-- Input data follows --
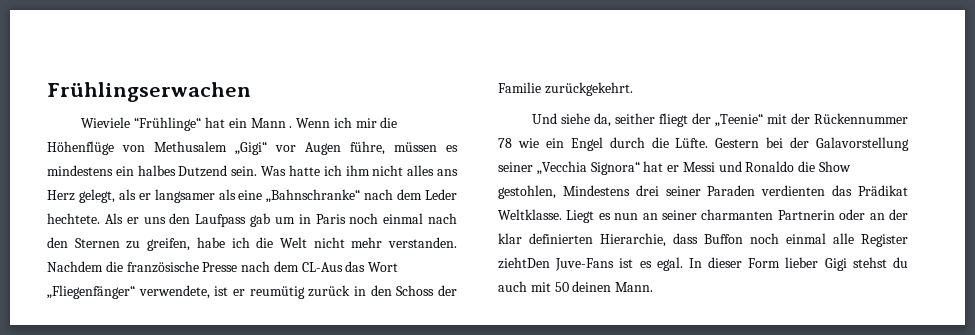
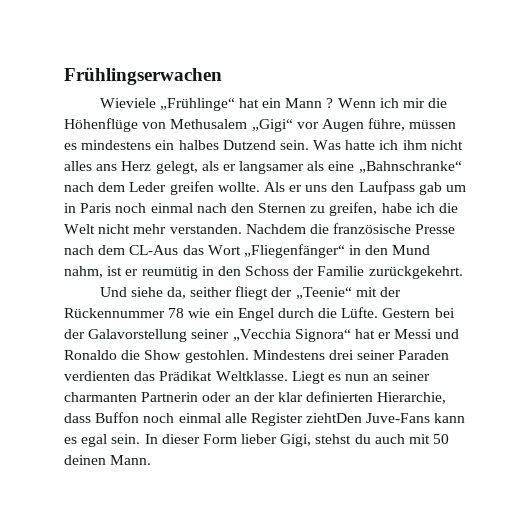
- Wieviele “Frühlinge“ hat ein Mann .
+ Wieviele „Frühlinge“ hat ein Mann ?
- Was hatte ich ihm nicht alles ans Herz gelegt, als er langsamer als eine „Bahnschranke“ nach dem Leder hechtete.
+ Was hatte ich ihm nicht alles ans Herz gelegt, als er langsamer als eine „Bahnschranke“ nach dem Leder greifen wollte.
- Nachdem die französische Presse nach dem CL-Aus das Wort „Fliegenfänger“ verwendete, ist er reumütig zurück in den Schoss der Familie zurückgekehrt.
+ Nachdem die französische Presse nach dem CL-Aus das Wort „Fliegenfänger“ in den Mund nahm, ist er reumütig in den Schoss der Familie zurückgekehrt.
- Gestern bei der Galavorstellung seiner „Vecchia Signora“ hat er Messi und Ronaldo die Show gestohlen, Mindestens drei seiner Paraden verdienten das Prädikat Weltklasse.
+ Gestern bei der Galavorstellung seiner „Vecchia Signora“ hat er Messi und Ronaldo die Show gestohlen. Mindestens drei seiner Paraden verdienten das Prädikat Weltklasse.
- Liegt es nun an seiner charmanten Partnerin oder an der klar definierten Hierarchie, dass Buffon noch einmal alle Register ziehtDen Juve-Fans ist es egal.
+ Liegt es nun an seiner charmanten Partnerin oder an der klar definierten Hierarchie, dass Buffon noch einmal alle Register ziehtDen Juve-Fans kann es egal sein.
- In dieser Form lieber Gigi stehst du auch mit 50 deinen Mann.
+ In dieser Form lieber Gigi, stehst du auch mit 50 deinen Mann.

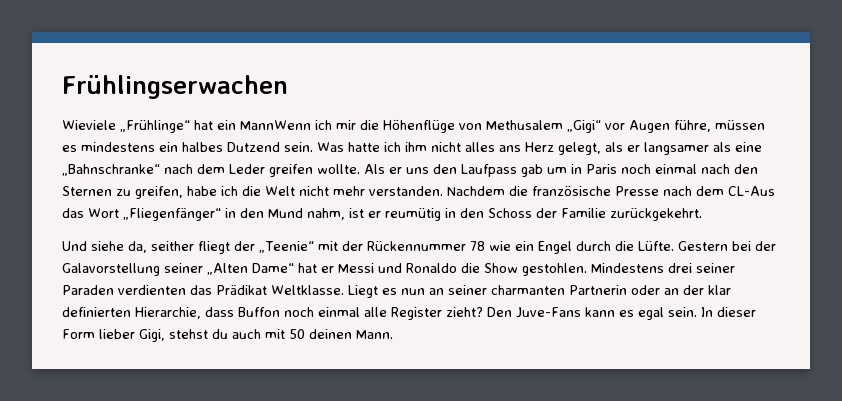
- Wieviele „Frühlinge“ hat ein Mann ? Wenn ich mir die Höhenflüge von Methusalem „Gigi“ vor Augen führe, müssen es mindestens ein halbes Dutzend sein.
+ Wieviele „Frühlinge“ hat ein MannWenn ich mir die Höhenflüge von Methusalem „Gigi“ vor Augen führe, müssen es mindestens ein halbes Dutzend sein.
- Gestern bei der Galavorstellung seiner „Vecchia Signora“ hat er Messi und Ronaldo die Show gestohlen.
+ Gestern bei der Galavorstellung seiner „Alten Dame“ hat er Messi und Ronaldo die Show gestohlen.
- Liegt es nun an seiner charmanten Partnerin oder an der klar definierten Hierarchie, dass Buffon noch einmal alle Register ziehtDen Juve-Fans kann es egal sein.
+ Liegt es nun an seiner charmanten Partnerin oder an der klar definierten Hierarchie, dass Buffon noch einmal alle Register zieht? Den Juve-Fans kann es egal sein.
-- Input data concluded --
* _Exercise objective_
Find the line with "ist es egal." in the entries above. Set down exactly every line from it up to and including the line with "Mann ? Wenn", images excluded.

* _Result of the task_
- Liegt es nun an seiner charmanten Partnerin oder an der klar definierten Hierarchie, dass Buffon noch einmal alle Register ziehtDen Juve-Fans ist es egal.
+ Liegt es nun an seiner charmanten Partnerin oder an der klar definierten Hierarchie, dass Buffon noch einmal alle Register ziehtDen Juve-Fans kann es egal sein.
- In dieser Form lieber Gigi stehst du auch mit 50 deinen Mann.
+ In dieser Form lieber Gigi, stehst du auch mit 50 deinen Mann.

- Wieviele „Frühlinge“ hat ein Mann ? Wenn ich mir die Höhenflüge von Methusalem „Gigi“ vor Augen führe, müssen es mindestens ein halbes Dutzend sein.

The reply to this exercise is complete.